• ABOUT THIS TASK
The records below must be reproduced exactly, excluding any pictures.

• SOURCE MATERIAL
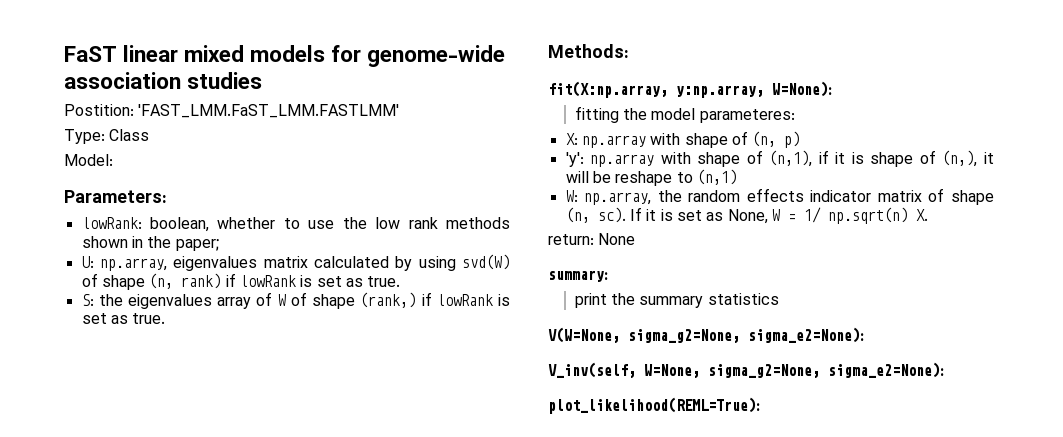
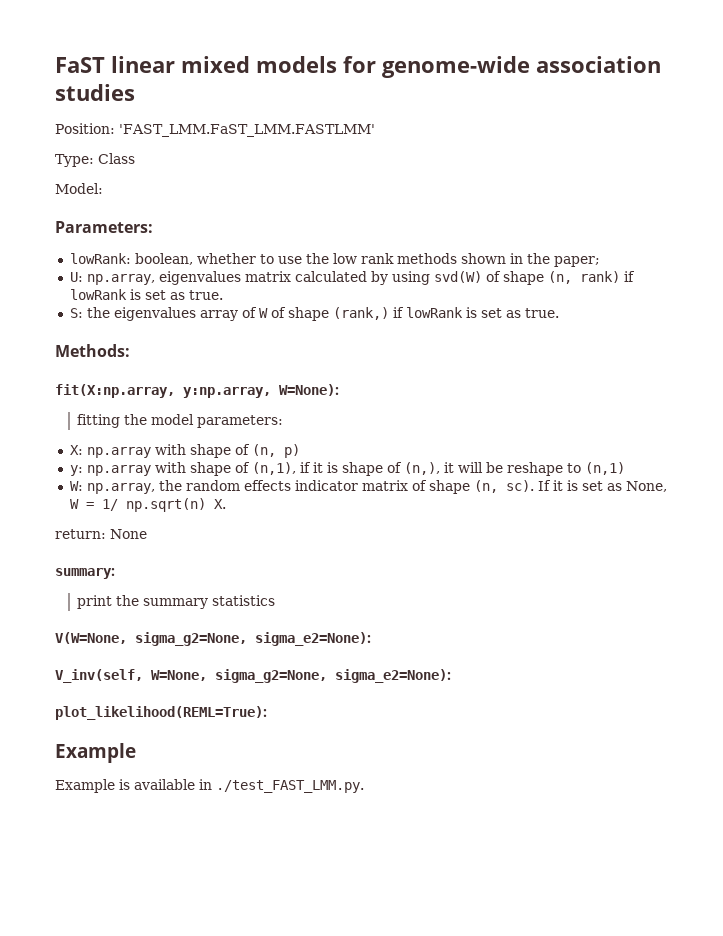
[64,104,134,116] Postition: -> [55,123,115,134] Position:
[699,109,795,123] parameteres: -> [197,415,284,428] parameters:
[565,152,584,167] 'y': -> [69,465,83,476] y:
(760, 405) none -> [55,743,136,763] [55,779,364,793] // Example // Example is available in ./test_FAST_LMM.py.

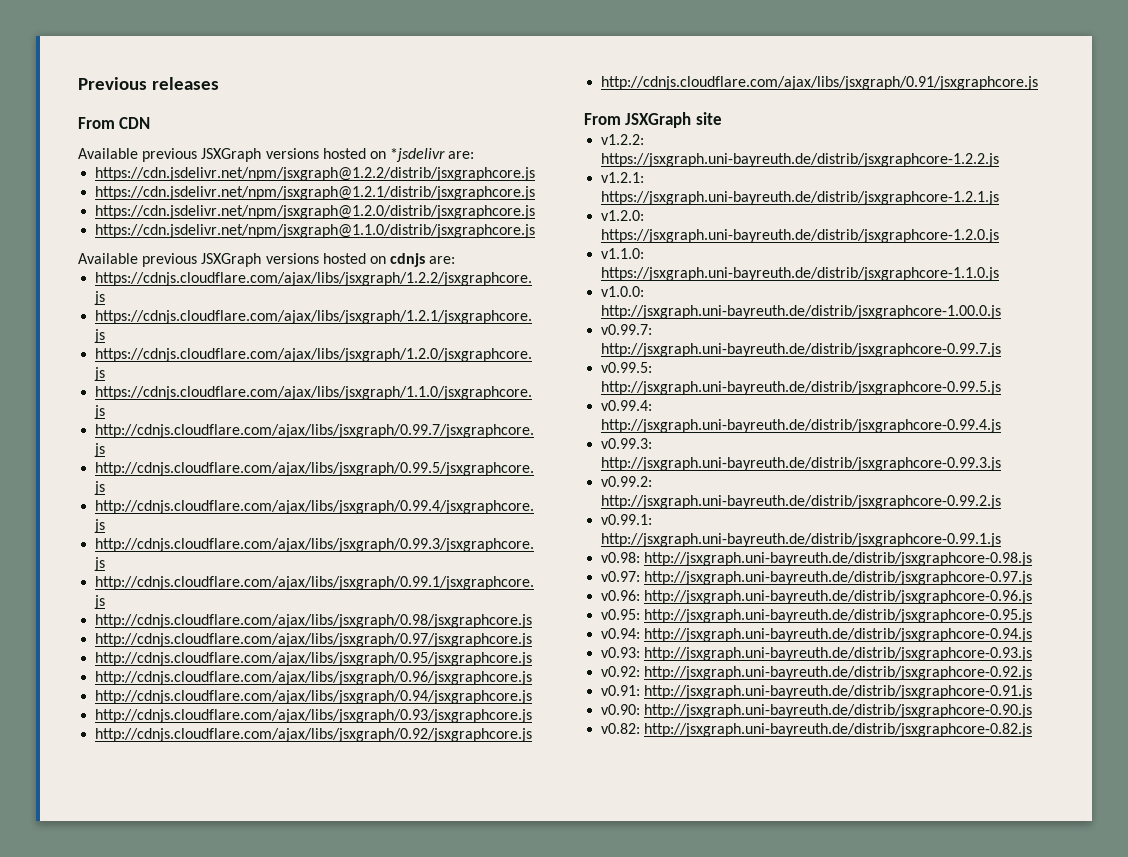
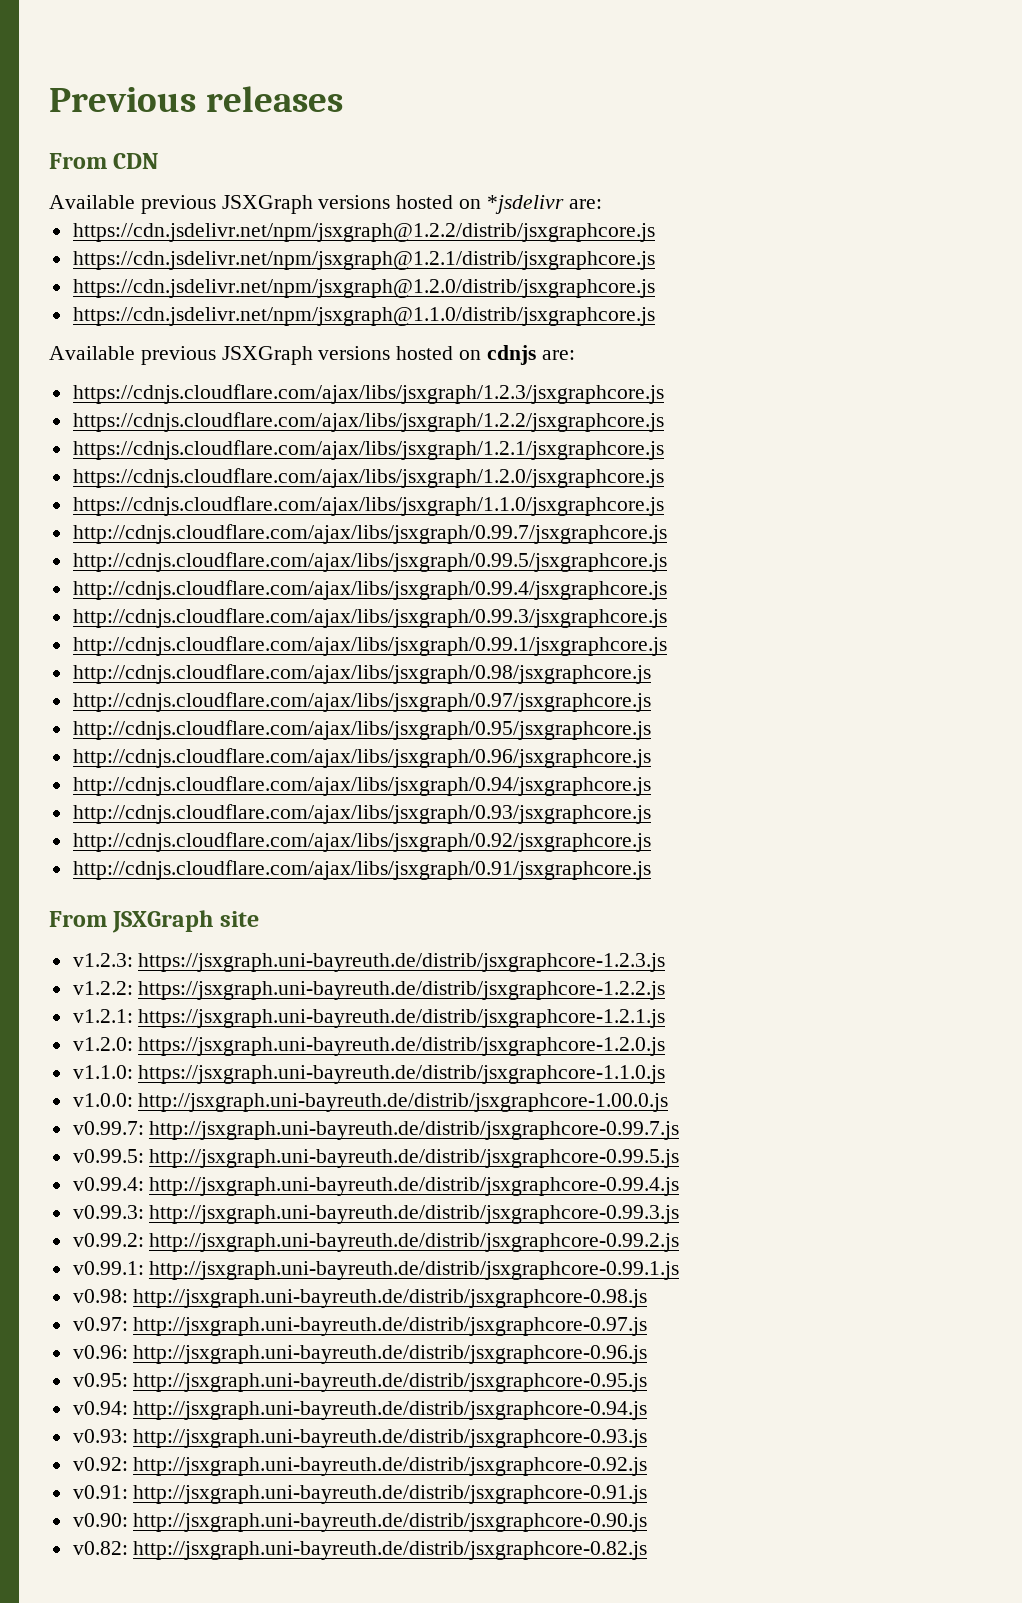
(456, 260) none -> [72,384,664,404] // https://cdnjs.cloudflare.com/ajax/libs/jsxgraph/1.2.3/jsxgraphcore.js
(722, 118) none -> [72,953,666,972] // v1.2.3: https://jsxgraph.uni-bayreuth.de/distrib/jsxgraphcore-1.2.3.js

• ANSWER SPACE
[64,104,134,116] Postition: -> [55,123,115,134] Position:
[699,109,795,123] parameteres: -> [197,415,284,428] parameters:
[565,152,584,167] 'y': -> [69,465,83,476] y:
(760, 405) none -> [55,743,136,763] [55,779,364,793] // Example // Example is available in ./test_FAST_LMM.py.

(456, 260) none -> [72,384,664,404] // https://cdnjs.cloudflare.com/ajax/libs/jsxgraph/1.2.3/jsxgraphcore.js
(722, 118) none -> [72,953,666,972] // v1.2.3: https://jsxgraph.uni-bayreuth.de/distrib/jsxgraphcore-1.2.3.js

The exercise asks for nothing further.